If you're wondering how they
eat and breath
and other science facts/
la la la
Just repeat to yourself
it's just a show
I should really just relax/

But then I think of this chart and I just say no.

View attachment 148589
It's about averages. The average NPC goliath is likely stronger than the average NPC halfling. The PCs don't have to follow those rules. So a STR 10 character, no matter their race, is just as strong as every other STR 10 character, no matter their race.

I mean, according to the game, that halfling needs 1 pound of food and one gallon of water per day to survive...same as that goliath...same as that medium-sized PC centaur. That's wild. And apparently horses, being large, only need 4 pounds of food and four gallons of water per day to live. That's uhm...wildly under what they actually need. Especially if they're doing any work. PCs in D&D, especially 5E, are the magically-enhanced superhero exceptions to whatever sense of realism we have.

The one that gets me is magically regenerating all damage after an 8-hour rest. That utterly breaks any sense of verisimilitude I have.

It's a fantasy game about throwing fireballs and riding dragons and battling giant insects and rescuing princes. So...shrug.
 


pukunui

Legend
The simplest thing would be to just combine race and background.

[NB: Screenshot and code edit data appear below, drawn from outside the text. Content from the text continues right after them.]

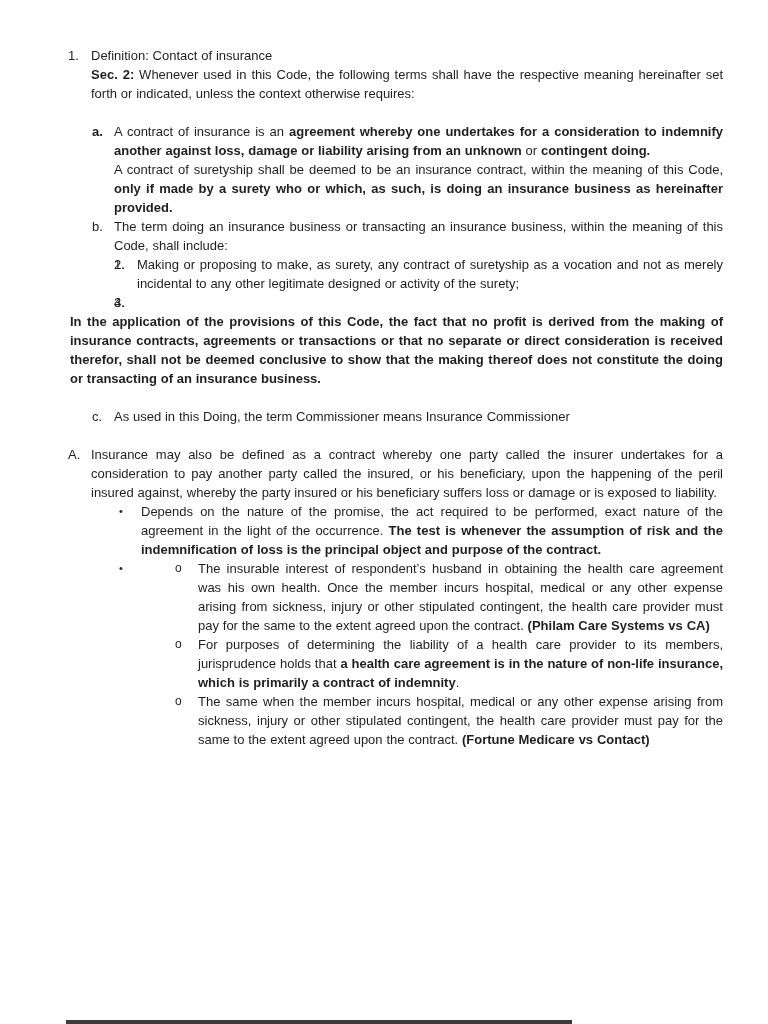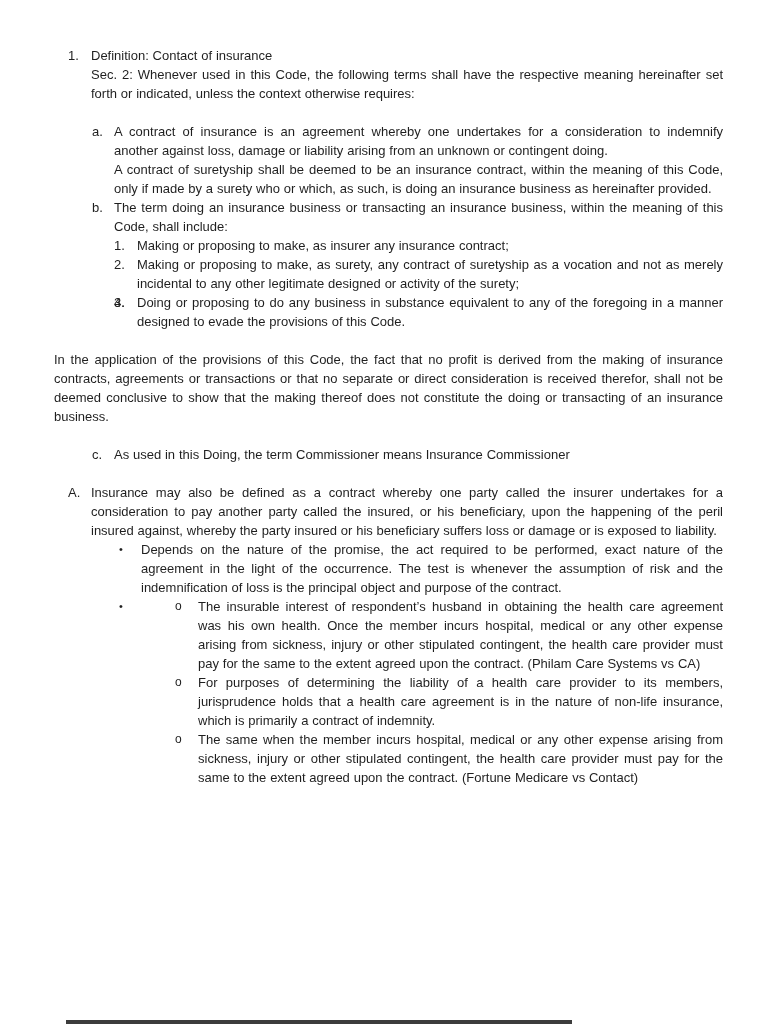--- a/index.html
+++ b/index.html
@@ -37,7 +37,7 @@
     text-indent: 0;
   }
   .spacer { height: 19px; }
-  .b { font-weight: normal; }
+  .b { font-weight: bold; }
 
   
   .s-l1    { margin-left: 91px; }

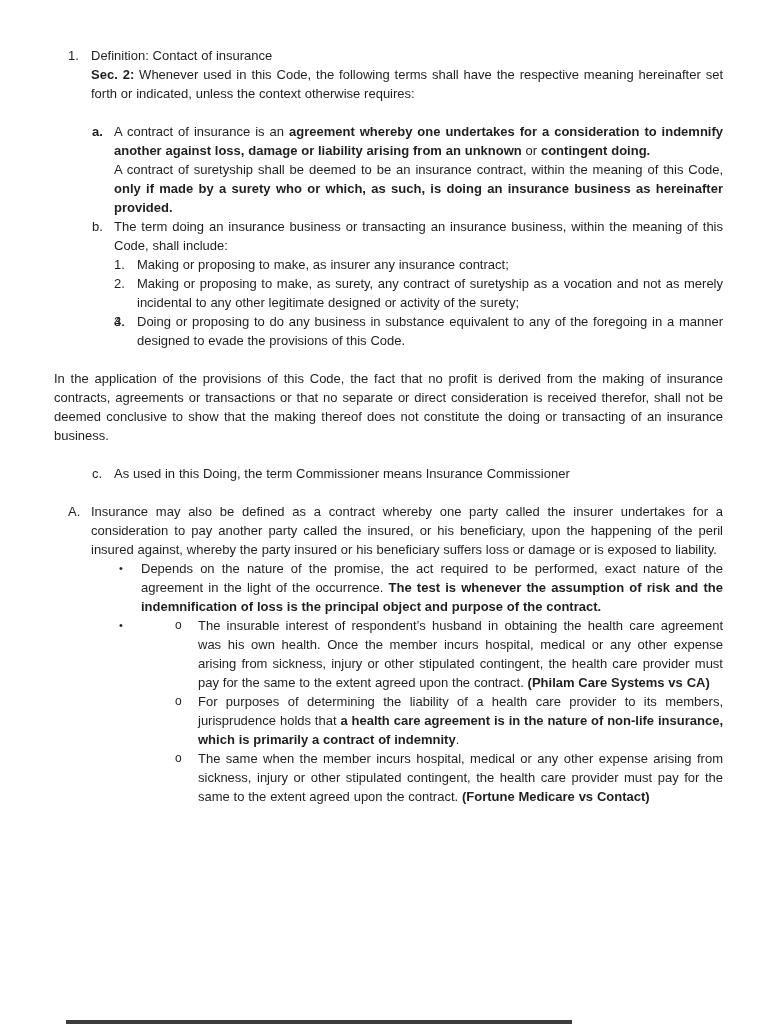--- a/index.html
+++ b/index.html
@@ -75,7 +75,7 @@
       <div class="para s-alpha"><span class="marker b">a.</span><span>A contract of insurance is an </span><span class="b">agreement whereby one undertakes for a consideration to indemnify another against loss, damage or liability arising from an unknown</span><span> or </span><span class="b">contingent doing.</span></div>
       <div class="para s-alpha"><span>A contract of suretyship shall be deemed to be an insurance contract, within the meaning of this Code, </span><span class="b">only if made by a surety who or which, as such, is doing an insurance business as hereinafter provided.</span></div>
       <div class="para s-alpha"><span class="marker">b.</span><span>The term doing an insurance business or transacting an insurance business, within the meaning of this Code, shall include:</span></div>
-      <div class="para s-num"><span class="marker">1.</span><span>Making or proposing to make, as insurer any insurance contract;</span></div>
+      <div class="para s-num"><span class="marker">1.</span></div>
       <div class="para s-num"><span class="marker">2.</span><span>Making or proposing to make, as surety, any contract of suretyship as a vocation and not as merely incidental to any other legitimate designed or activity of the surety;</span></div>
       <div class="para s-num"><span class="marker">3.</span></div>
       <div class="para s-num"><span class="marker">4.</span><span>Doing or proposing to do any business in substance equivalent to any of the foregoing in a manner designed to evade the provisions of this Code.</span></div>

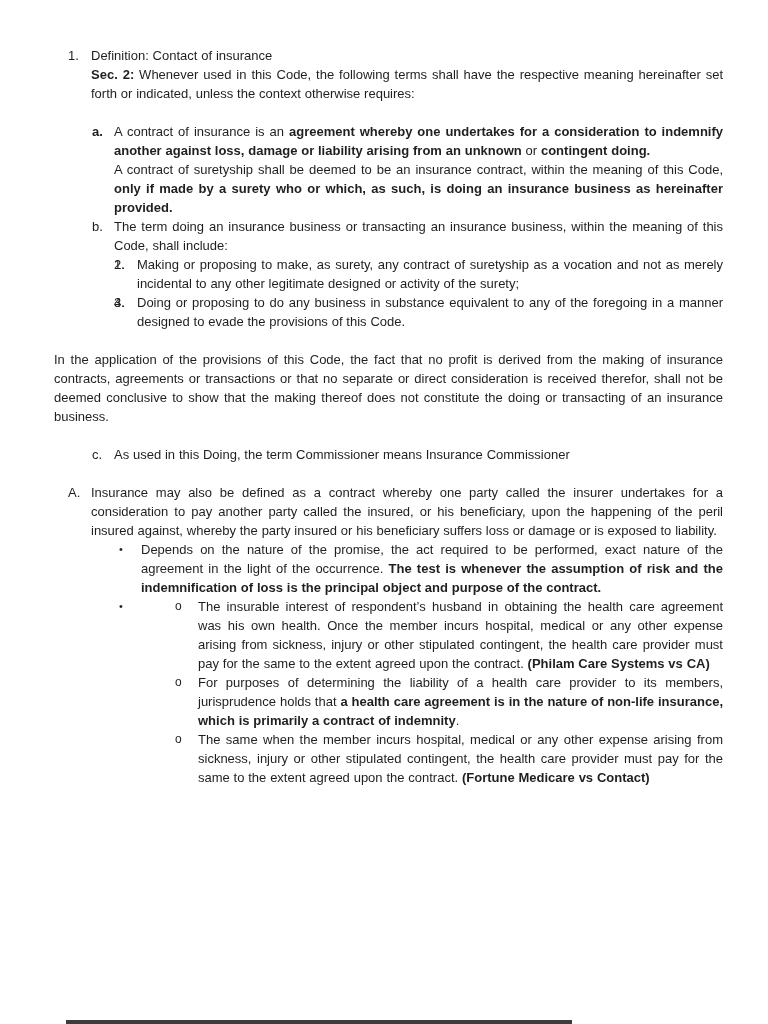--- a/index.html
+++ b/index.html
@@ -78,7 +78,7 @@
       <div class="para s-num"><span class="marker">1.</span></div>
       <div class="para s-num"><span class="marker">2.</span><span>Making or proposing to make, as surety, any contract of suretyship as a vocation and not as merely incidental to any other legitimate designed or activity of the surety;</span></div>
       <div class="para s-num"><span class="marker">3.</span></div>
-      <div class="para s-num"><span class="marker">4.</span><span>Doing or proposing to do any business in substance equivalent to any of the foregoing in a manner designed to evade the provisions of this Code.</span></div>
+      <div class="para s-num"><span class="marker">4.</span></div>
       <div class="spacer"></div>
       <div class="para s-appl"><span>In the application of the provisions of this Code, the fact that no profit is derived from the making of insurance contracts, agreements or transactions or that no separate or direct consideration is received therefor, shall not be deemed conclusive to show that the making thereof does not constitute the doing or transacting of an insurance business.</span></div>
       <div class="spacer"></div>

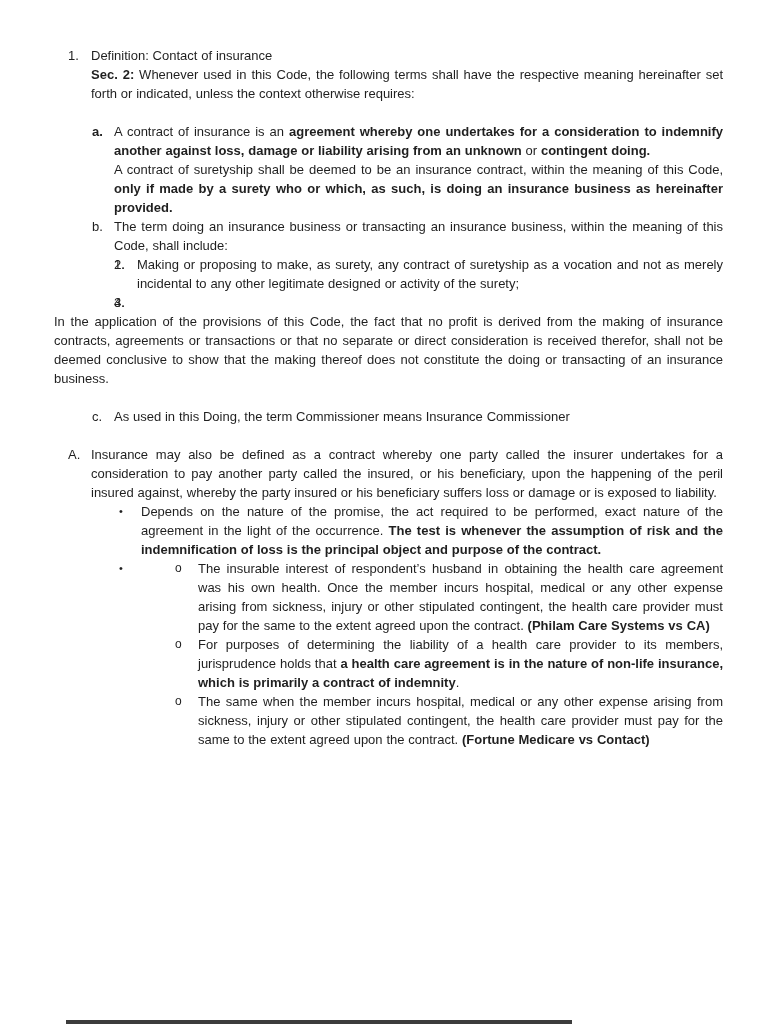--- a/index.html
+++ b/index.html
@@ -46,7 +46,7 @@
   .s-alpha .marker { left: -22px; }
   .s-num   { margin-left: 137px; }
   .s-num   .marker { left: -23px; }
-  .s-appl  { margin-left: 54px; }
+  .s-appl  { margin-left: 70px; font-weight: bold; }
   .s-A     { margin-left: 91px; }
   .s-A     .marker { left: -23px; }
   .s-101   { margin-left: 83px; text-indent: 53px; }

Eg. Elven hunter, Elven battledance, Dwarven runesmith, Halfling riverfolk, Human soldier etc.
This is essentially how Dragon Age handles it. They call the race/background combos “origins”.

If you want to play an elf, for example, you can choose between a Dalish elf who grew up as part of a traveling clan trying to reclaim the old ways or a city elf who grew up in a ghetto-like alienage in a human city.

If you want to play a dwarf, you can play a dwarf from a noble house in the city of Orzammar, a dwarf from a lower caste, or even a dwarf who was born and raised on the surface and has no knowledge of the traditions of Orzammar. (It helps that in the Dragon Age world, the dwarven race only really has one main settlement left.)

And so on.

I quite like this approach.

It’s all very much tied in with the setting’s lore, though, so I’m not sure how well it would work in a more open-ended kitchen sink game like D&D.
 

MGibster

Legend
It's about averages. The average NPC goliath is likely stronger than the average NPC halfling. The PCs don't have to follow those rules. So a STR 10 character, no matter their race, is just as strong as every other STR 10 character, no matter their race.
I understand this but that doesn't make it any better for me. I've already acknowledged this is simply a personal preference of mine. I'm not wrong for having it and you're not wrong for having a different preference.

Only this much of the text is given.